Okay. And then just in terms of how we think about product revenue in 2021, starting with the distributed products. Again, we just finished the year with – as you referenced, just slightly north of $30 million in revenue from distributed products. How should we think about that in 2021?

So as you noticed, we did not provide yet specific guidance for 2021 due to the uncertainty in the – with the COVID situation. In terms of the Israel Distribution business, you should assume that the current pace will be similar. We are registering and launching new products. But in order to do that, there was some stockpiling of IVIG products by the hospitals in Israel in 2020, and that inventory is available for them also for 2021. In general, our overall portfolio for the Israel Distribution is growing. It's not just the biosimilar product that we have been emphasizing. But we – over the last few years, every year, we signed additional agreements, additional in-licensing deals, and we are registering additional products for the Israeli market. And that business is steadily growing.

Okay. And in terms of the proprietary products, for KEDRAB or KamRAB, how should we think about their growth prospects in 2021?

So this is, I think, part of the uncertainty regarding the COVID situation, and we will not give at this time specific guidance in regards to those products. For GLASSIA, you are familiar with the $25 million supply that we are going to supply to Kedrion this year.
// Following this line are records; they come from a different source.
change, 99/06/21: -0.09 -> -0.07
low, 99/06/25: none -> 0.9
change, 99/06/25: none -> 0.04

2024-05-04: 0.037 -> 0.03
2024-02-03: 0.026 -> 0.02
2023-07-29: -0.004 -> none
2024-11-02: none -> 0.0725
As a reminder, we also sell the product in other markets outside of the U.S. and this has been growing over the last few years. In regards to the other specifics, we are not giving currently yet guidance for 2021.
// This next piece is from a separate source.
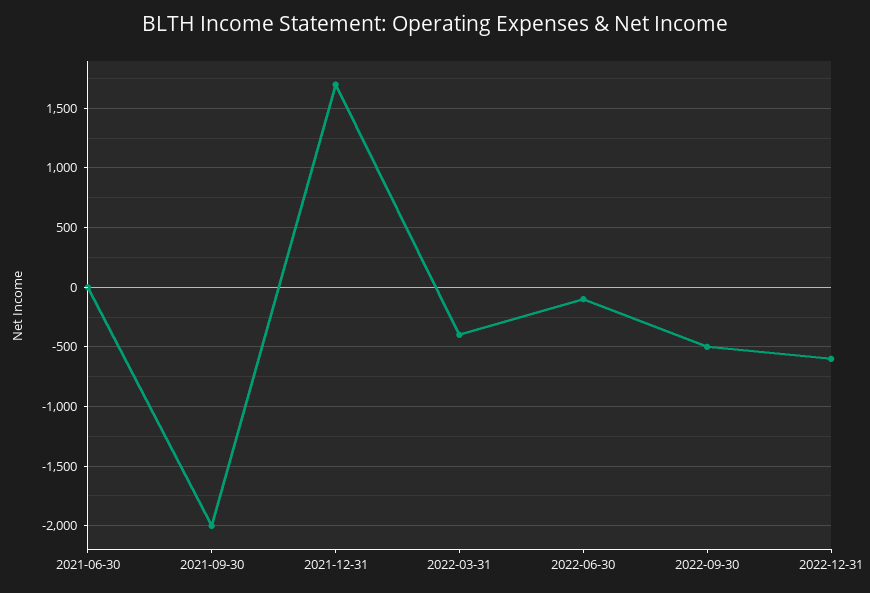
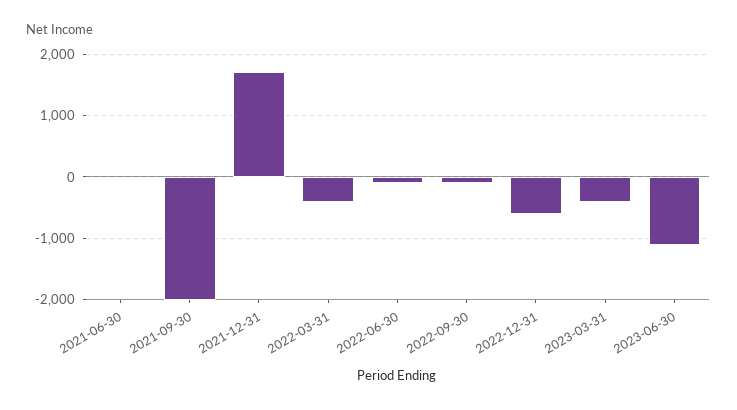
2022-09-30: -500 -> -100
2023-03-31: none -> -400
2023-06-30: none -> -1100

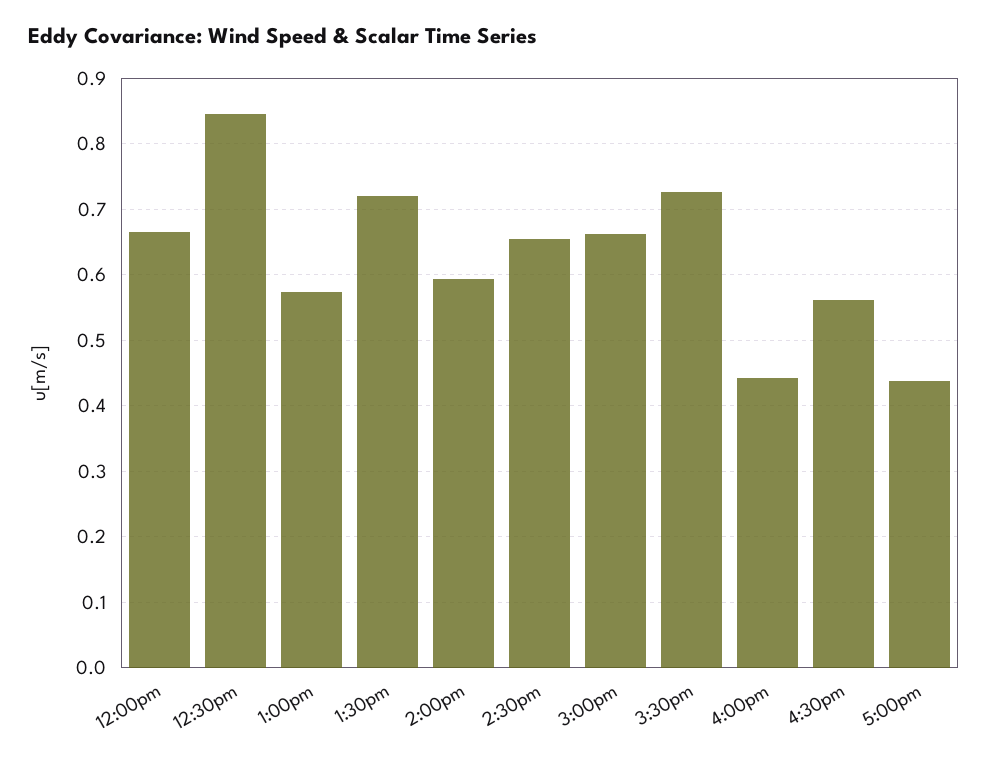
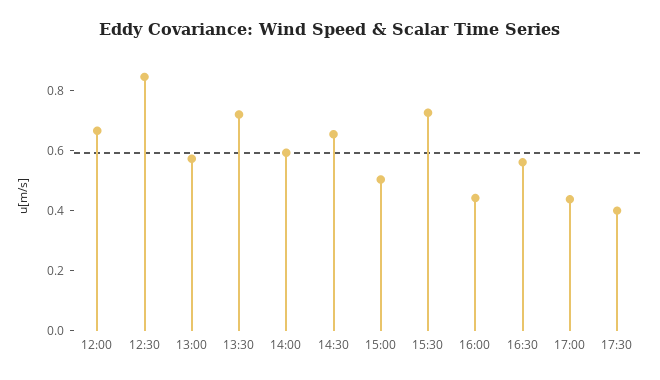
3:00pm: 0.66 -> 0.5
17:30: none -> 0.4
Okay, all right. That’s all I have. Thank you.

Thank you, Keay.

Ladies and gentlemen, that concludes our question-and-answer session. I'll turn the floor back to Mr. London for any final comments.

Thank you. In summary, we are proud of the strength of our business in 2020 despite the global COVID-19 pandemic. We believe that the fundamentals of our business are solid. We have multiple organic commercial growth catalysts. Our FDA-approved plasma direct technology platform is a strategic asset in our ability to quickly respond to emerging pandemic situations, and we have a very strong balance sheet, which we can – which can support our business development opportunities. As such, we remain highly confident in Kamada's future prospects. Thank you for joining us on today's call, and we look forward to providing you with further updates on our progress throughout 2021. We hope you all stay healthy and safe. Thank you very much.

Thank you. This concludes today’s conference. You may disconnect your lines at this time. Thank you for your participation.